I was really enjoying this book and all along my reading of it expected to give it four stars, but for me the ending was massively disappointing and I now feel like giving it only two out of spite, although will compromise on three. As a whodunit it appeared to be top notch, lots of characters and possibilities with a few red herrings thrown in for good measure. It was easy to read, easy to follow and moved at pace but towards the end I began to realise there would not be time for any more clues to prove that one of possible suspects was actually the murderer, and it transpired the culprit was actually someone the reader had not been introduced to, and even though there might have been suggestions that may perhaps have led to the motive, there were no direct clues that could have explained it fully, it would have had to be a guess at best.
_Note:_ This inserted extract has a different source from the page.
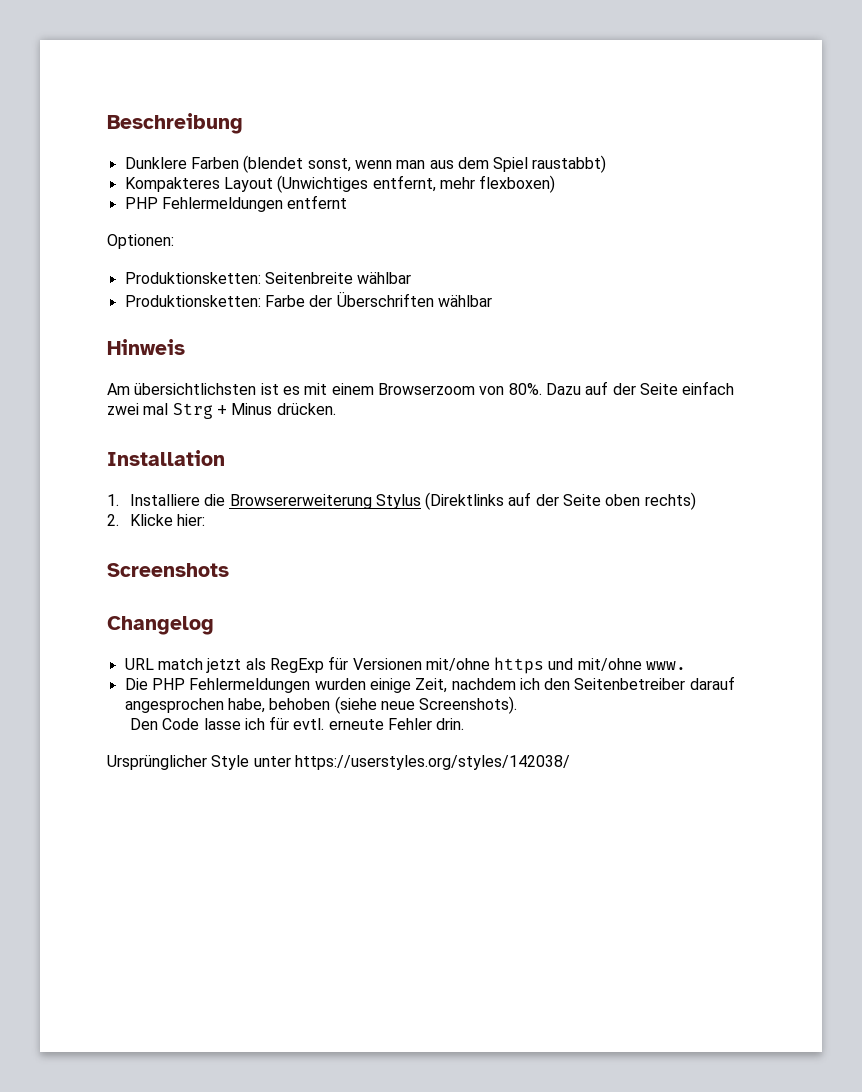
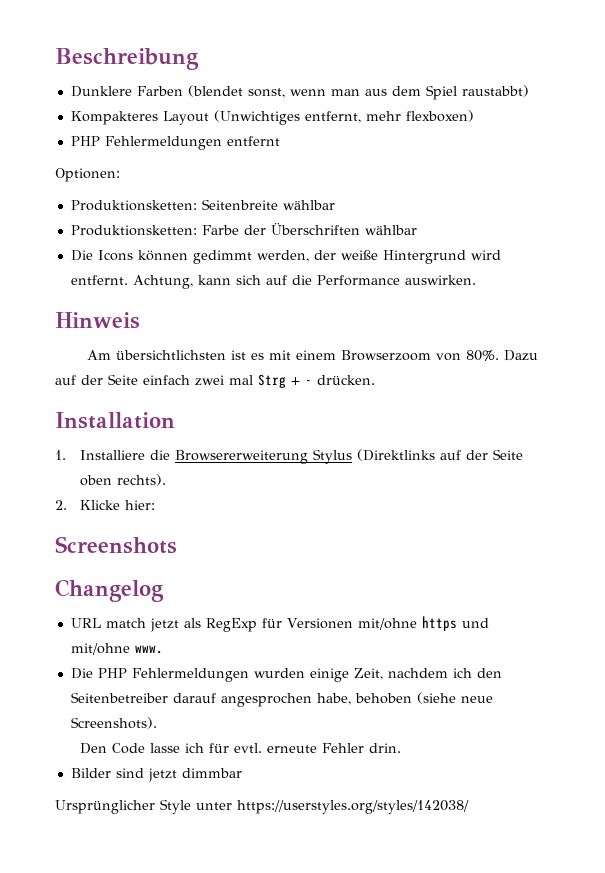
(492, 301) none -> [70,250,501,264] [70,275,476,289] // Die Icons können gedimmt werden, der weiße Hintergrund wird entfernt. Achtung, kann sich auf die Performance auswirken.
[231,403,273,415] Minus -> [305,380,312,385] -
[644,492,696,510] rechts) -> [116,474,166,486] rechts).
(465, 724) none -> [70,768,242,782] // Bilder sind jetzt dimmbar

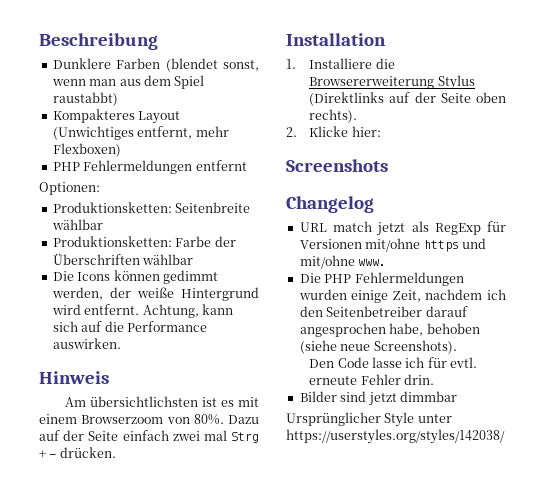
[405,110,474,122] flexboxen) -> [52,143,121,157] Flexboxen)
I found this very annoying.
I often shy away from periods novels because I’m never sure exactly how accurate the writer’s portrayal of the time or the historical events might actually be, although in general I did enjoy the World War One period this book was set in and the restrictions it placed on the characters and the general back-story they lived in. The author went out of his way to explore the relationship between men and women of the period and rightly attempted to highlight some of the unfairness and injustice of the misogynistic society of the time, but it felt as though he was trying far too hard to right these injustices through his characters rather than portray how the characters would have actually thought and acted at the time. They were too likely to have opinions based in modern understanding in my opinion, although in fairness the novel isn’t supposed to be a highbrow intellectual literary criticism of the social attitudes from a hundred years ago, it is supposed to be an escapist whodunit….but then I refer you to my opening comments.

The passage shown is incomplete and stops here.